MATERIAL SHOWN -
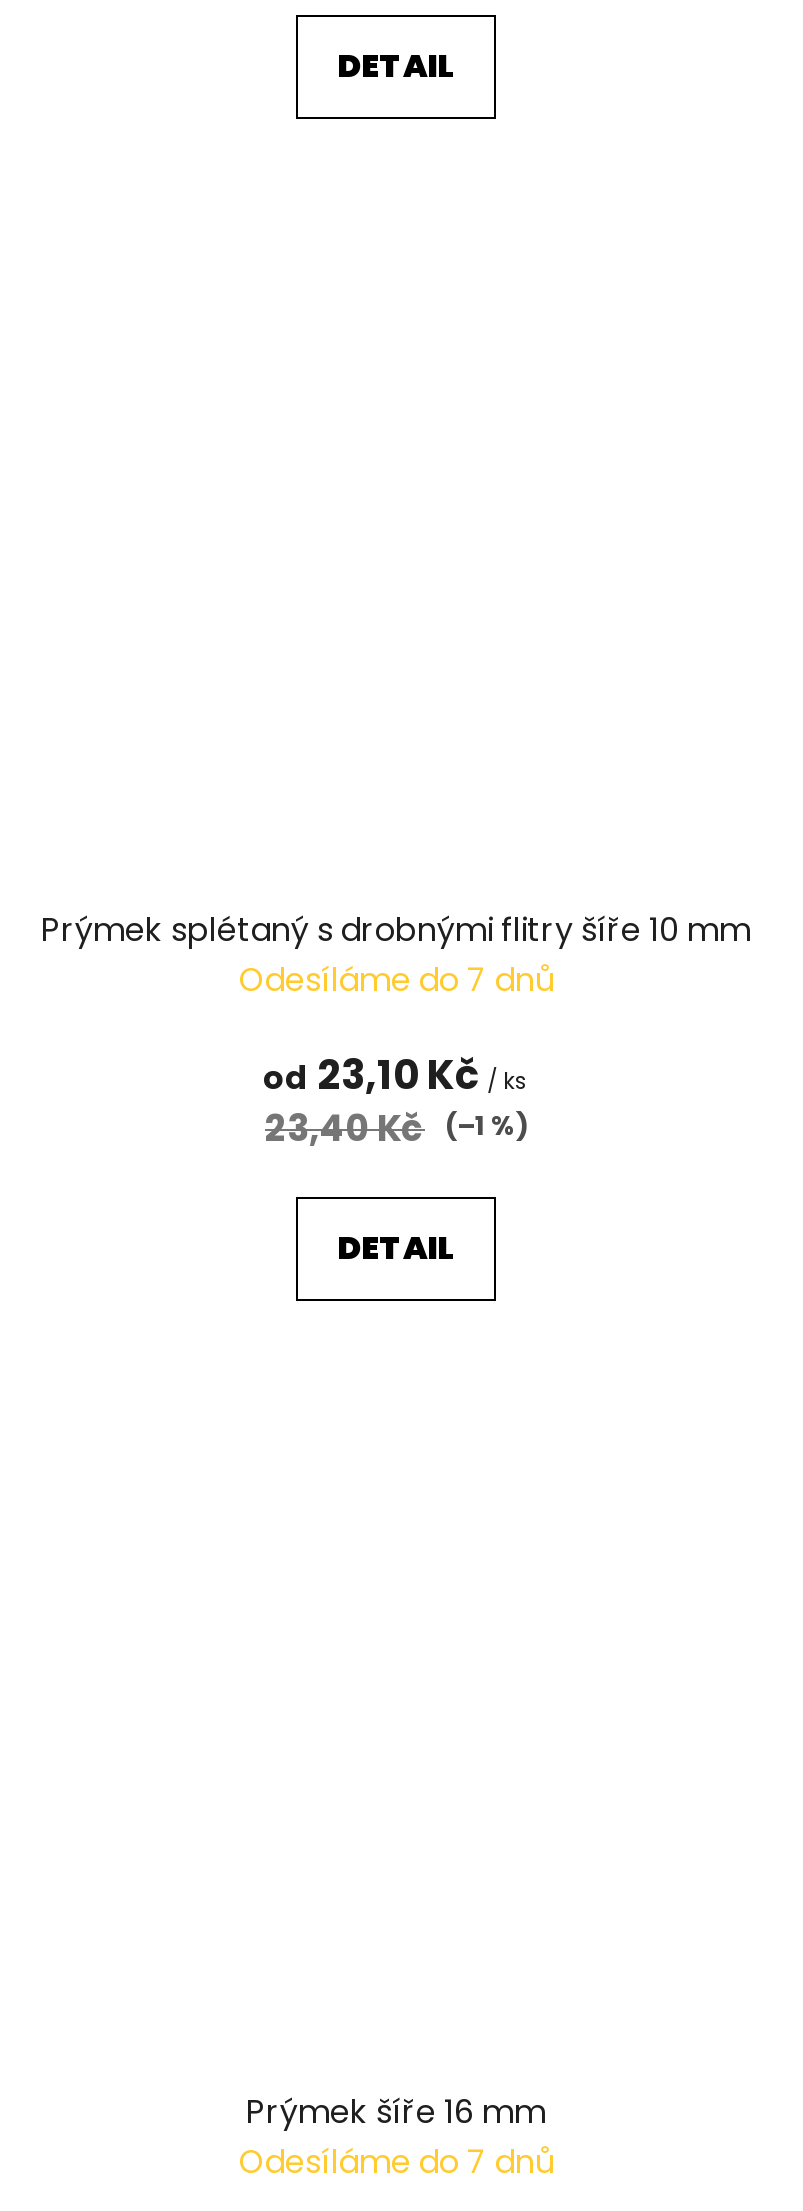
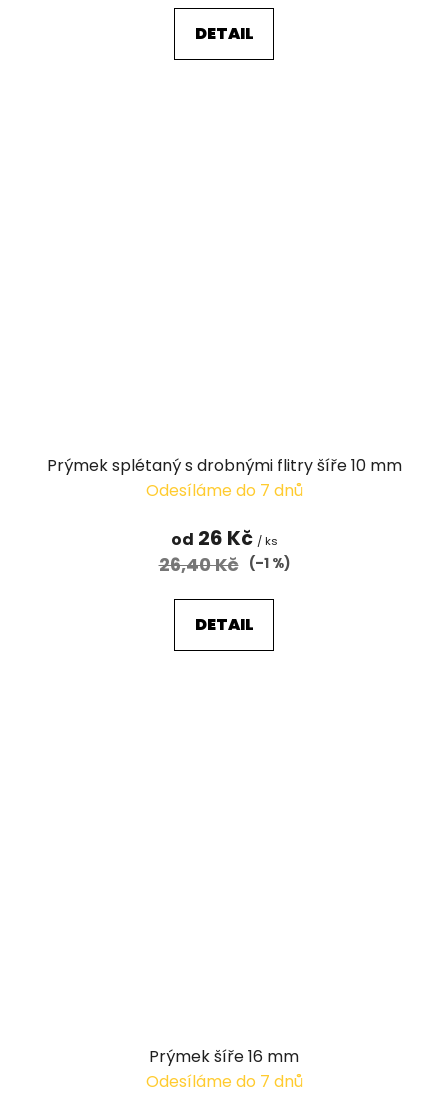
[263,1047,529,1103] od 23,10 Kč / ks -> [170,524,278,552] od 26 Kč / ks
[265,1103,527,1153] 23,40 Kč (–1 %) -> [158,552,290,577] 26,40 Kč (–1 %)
* * *
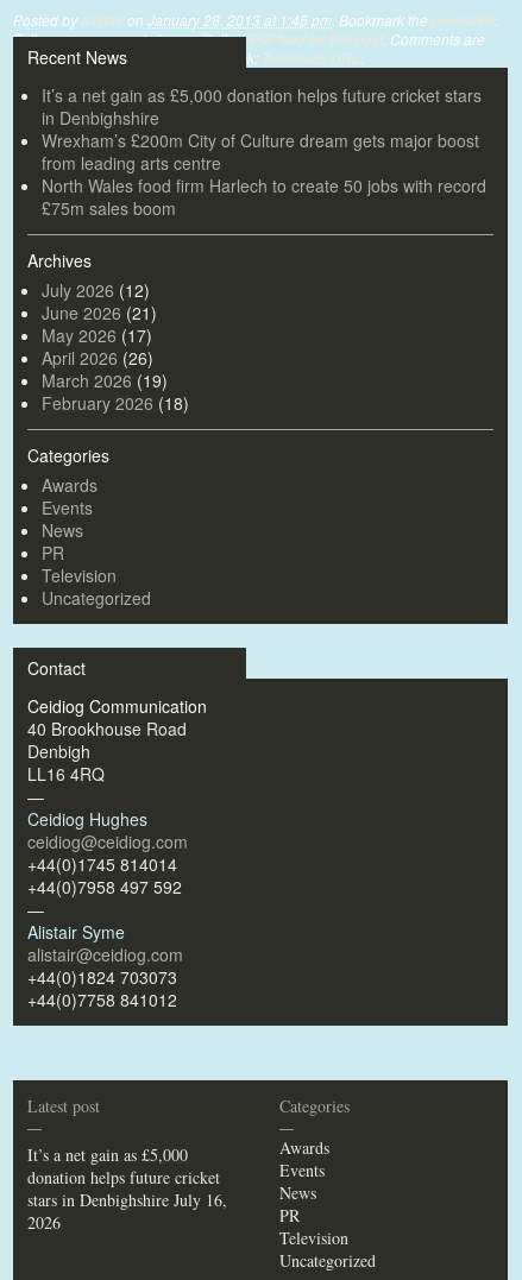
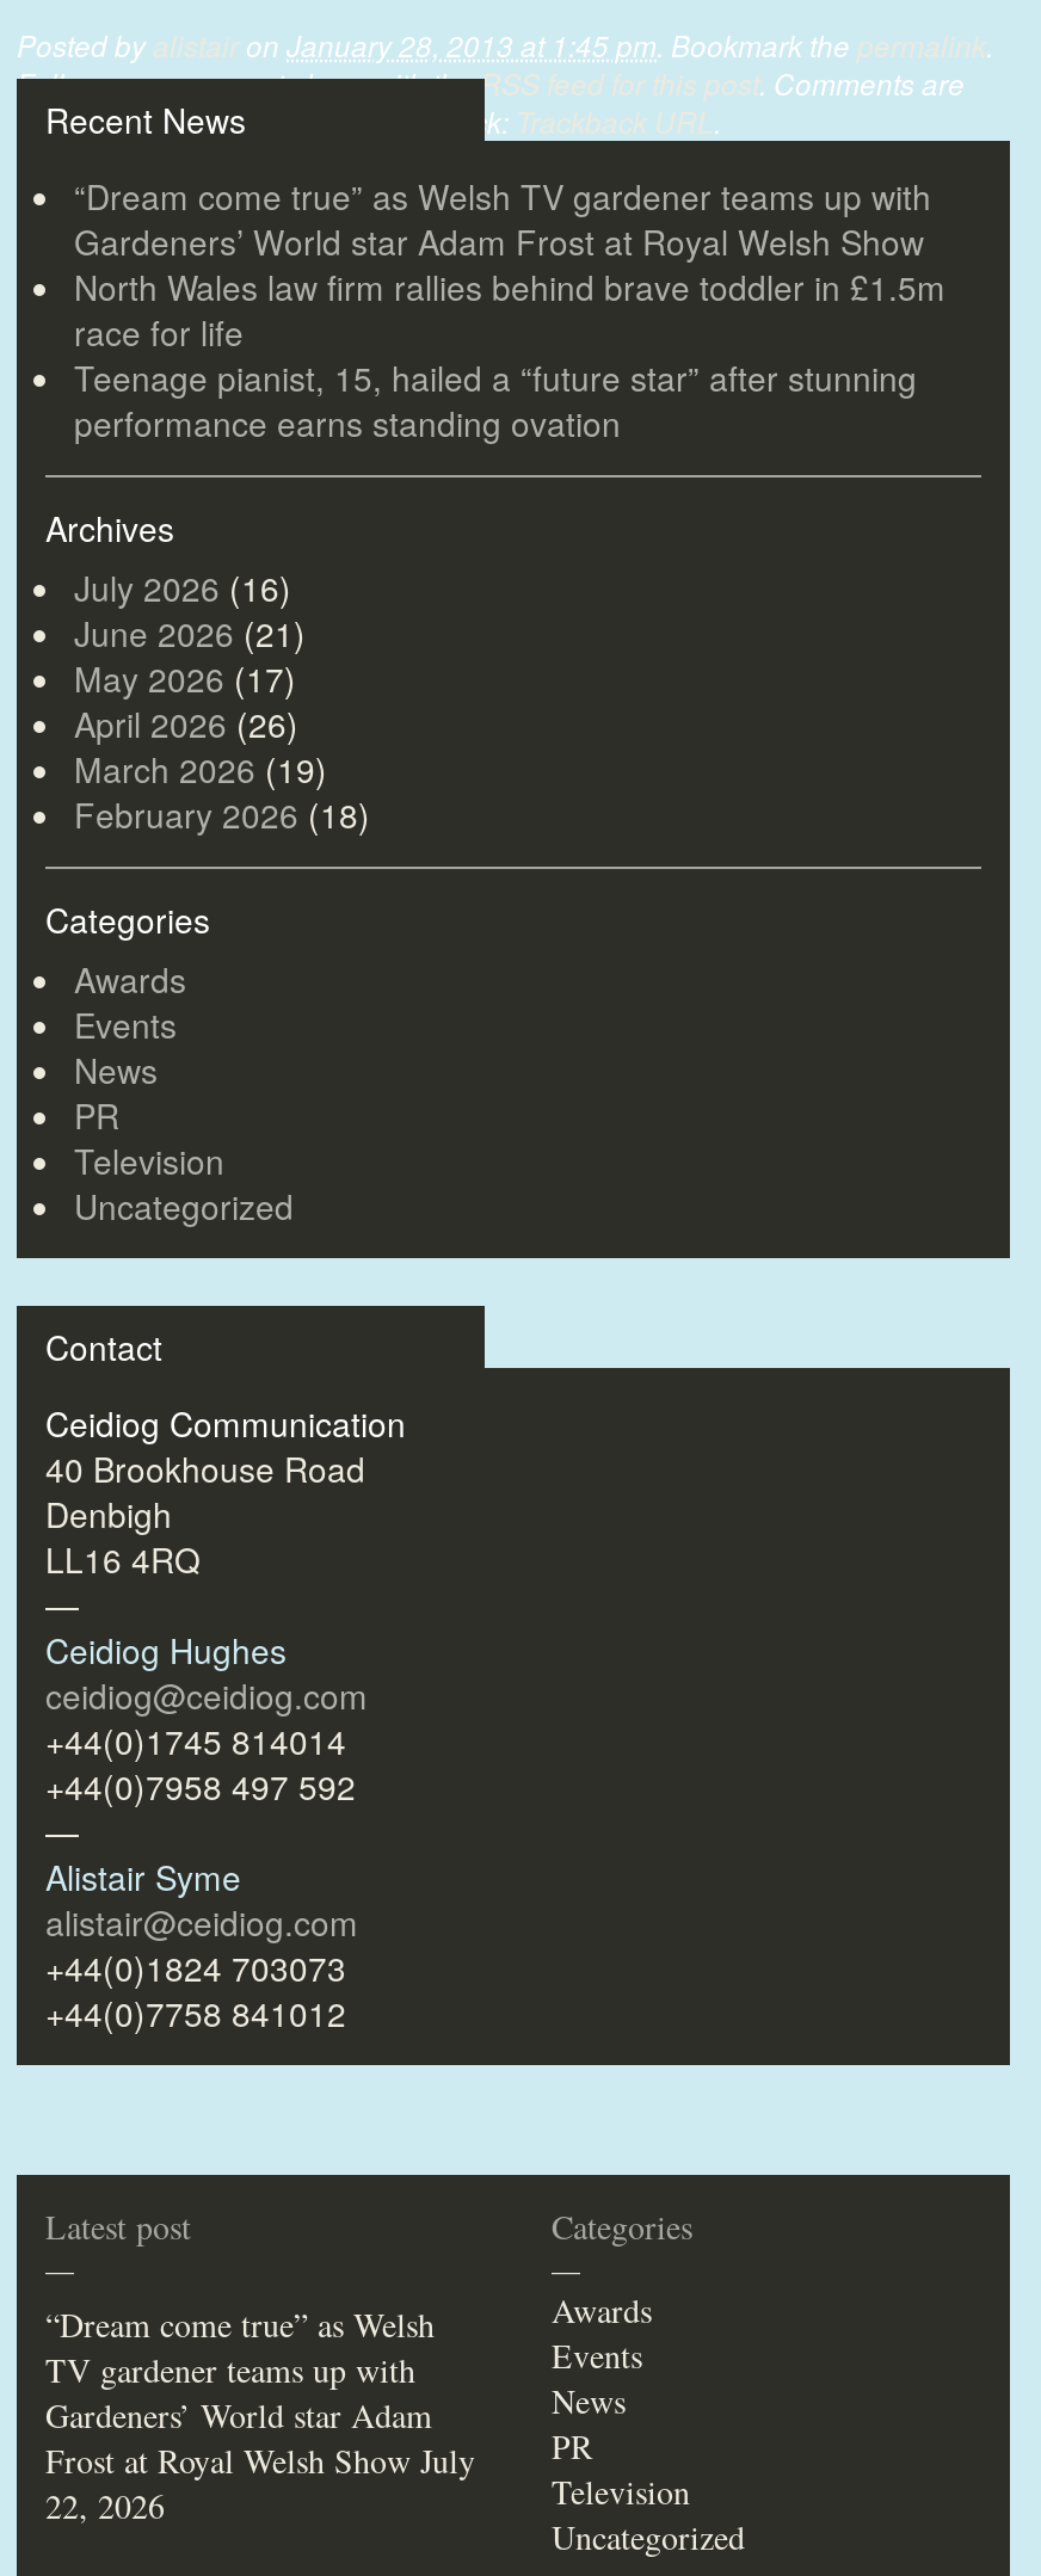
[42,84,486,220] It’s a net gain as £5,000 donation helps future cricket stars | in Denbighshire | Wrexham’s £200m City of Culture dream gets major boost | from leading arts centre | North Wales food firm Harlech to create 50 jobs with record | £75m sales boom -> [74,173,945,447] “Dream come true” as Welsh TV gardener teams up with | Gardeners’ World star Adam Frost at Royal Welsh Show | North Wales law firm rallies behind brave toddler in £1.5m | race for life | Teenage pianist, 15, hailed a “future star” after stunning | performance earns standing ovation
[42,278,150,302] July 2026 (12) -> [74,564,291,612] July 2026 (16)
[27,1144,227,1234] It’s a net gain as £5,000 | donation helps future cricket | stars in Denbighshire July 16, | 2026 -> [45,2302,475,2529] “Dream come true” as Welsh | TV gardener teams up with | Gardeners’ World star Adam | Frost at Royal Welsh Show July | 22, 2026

WHAT TO DO -
Which of the lines in the listing above include "cricket"? Report each of them.

RESULT BELOW -
[42,84,486,220] It’s a net gain as £5,000 donation helps future cricket stars | in Denbighshire | Wrexham’s £200m City of Culture dream gets major boost | from leading arts centre | North Wales food firm Harlech to create 50 jobs with record | £75m sales boom -> [74,173,945,447] “Dream come true” as Welsh TV gardener teams up with | Gardeners’ World star Adam Frost at Royal Welsh Show | North Wales law firm rallies behind brave toddler in £1.5m | race for life | Teenage pianist, 15, hailed a “future star” after stunning | performance earns standing ovation
[27,1144,227,1234] It’s a net gain as £5,000 | donation helps future cricket | stars in Denbighshire July 16, | 2026 -> [45,2302,475,2529] “Dream come true” as Welsh | TV gardener teams up with | Gardeners’ World star Adam | Frost at Royal Welsh Show July | 22, 2026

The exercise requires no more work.